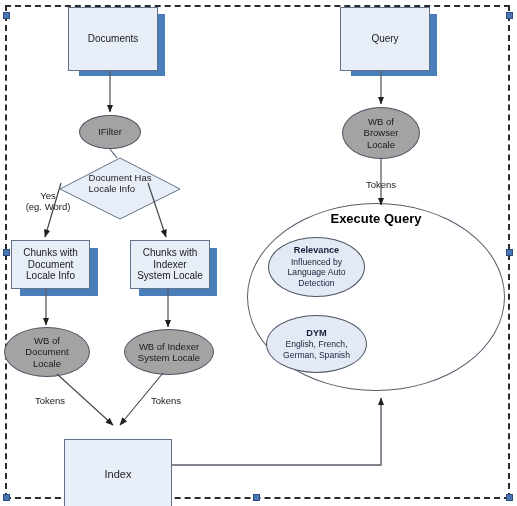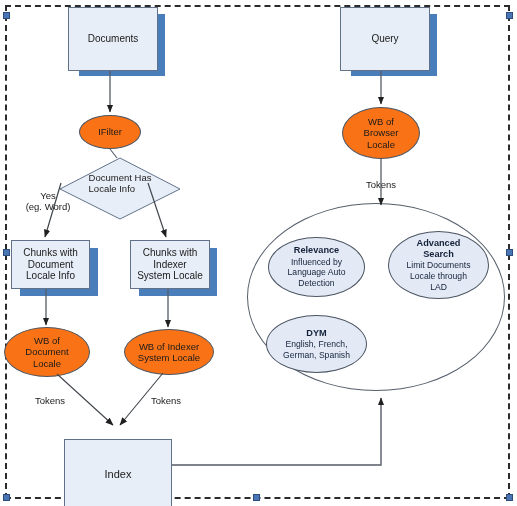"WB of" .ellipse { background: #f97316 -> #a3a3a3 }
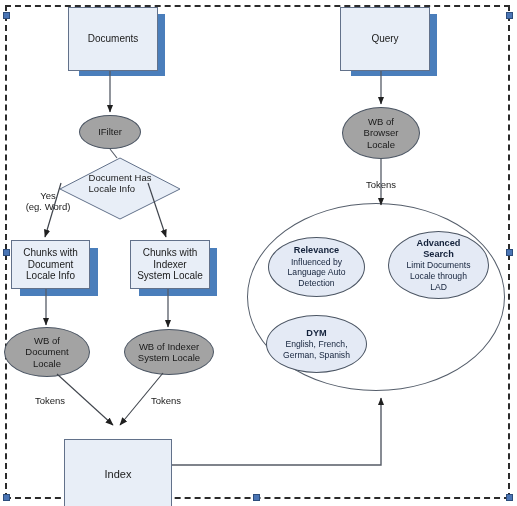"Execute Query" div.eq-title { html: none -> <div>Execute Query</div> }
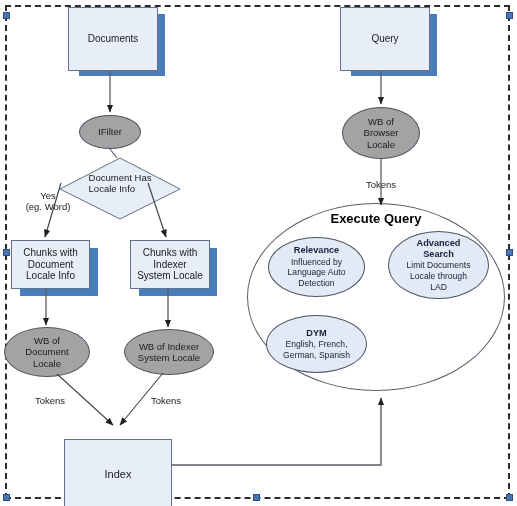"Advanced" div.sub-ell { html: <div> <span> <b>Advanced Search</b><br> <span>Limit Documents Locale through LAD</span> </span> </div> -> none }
* * *
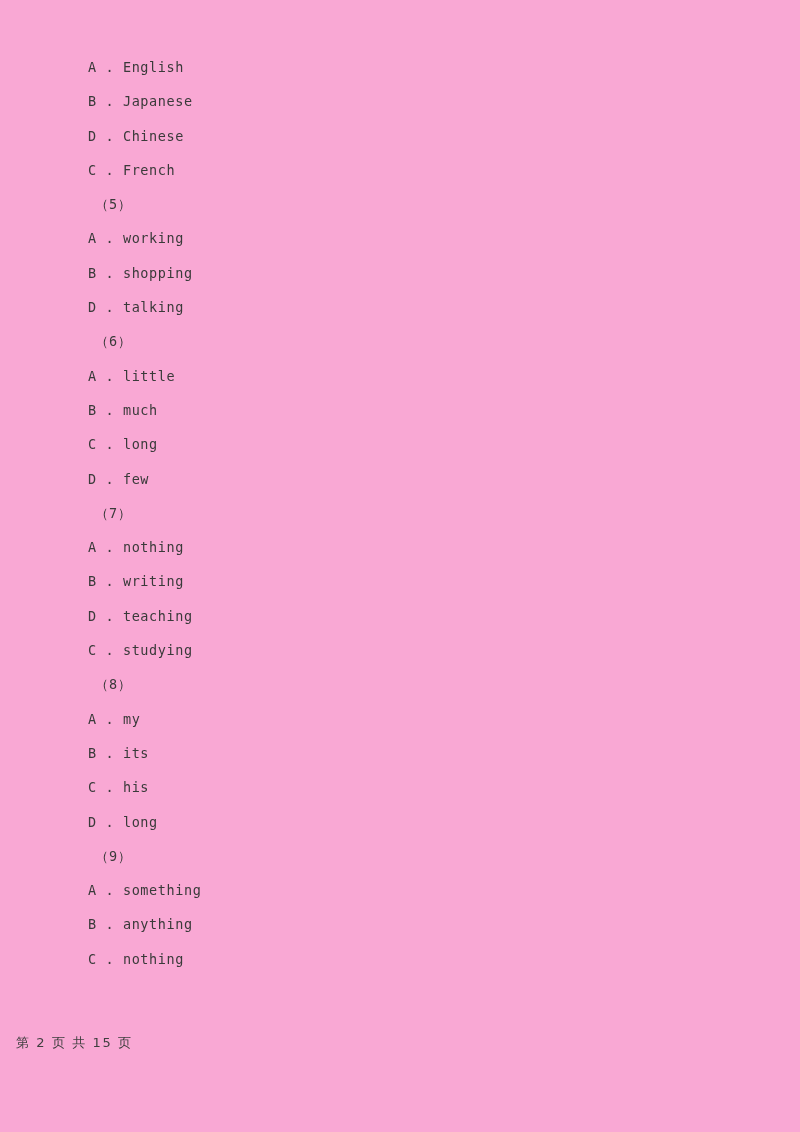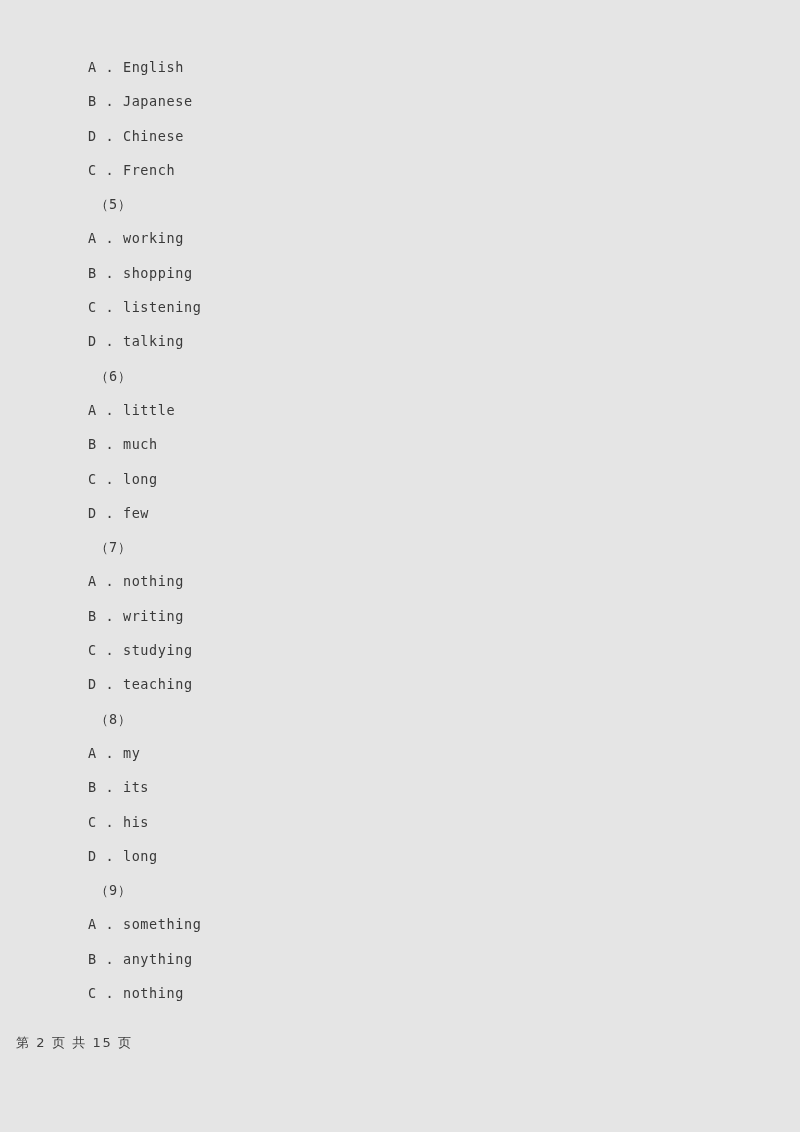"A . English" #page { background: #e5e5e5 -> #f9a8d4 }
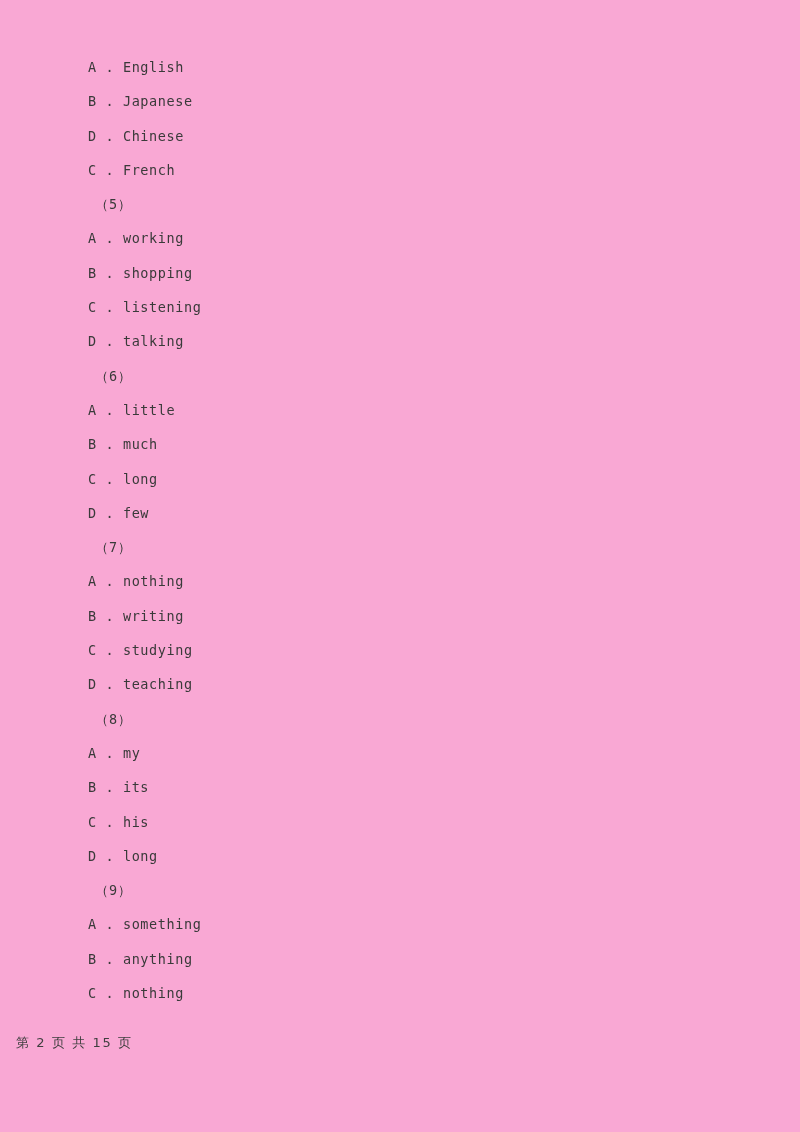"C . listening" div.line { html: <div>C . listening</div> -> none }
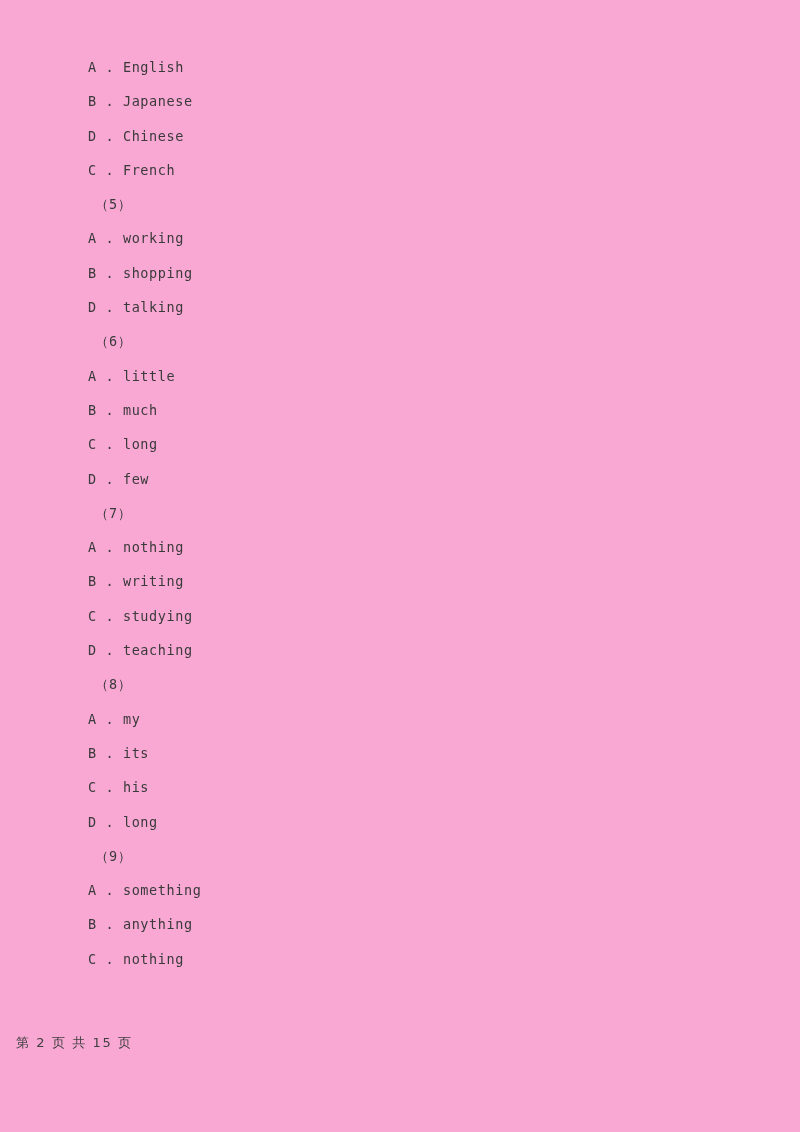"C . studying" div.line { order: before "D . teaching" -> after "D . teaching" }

Activity -
Starting with the line that has "background: #f97316 ->" and ending with the line that has "html: <div> <span>", repeat the lines above exactly, omitting every picture.

Answer to the problem -
"WB of" .ellipse { background: #f97316 -> #a3a3a3 }
"Execute Query" div.eq-title { html: none -> <div>Execute Query</div> }
"Advanced" div.sub-ell { html: <div> <span> <b>Advanced Search</b><br> <span>Limit Documents Locale through LAD</span> </span> </div> -> none }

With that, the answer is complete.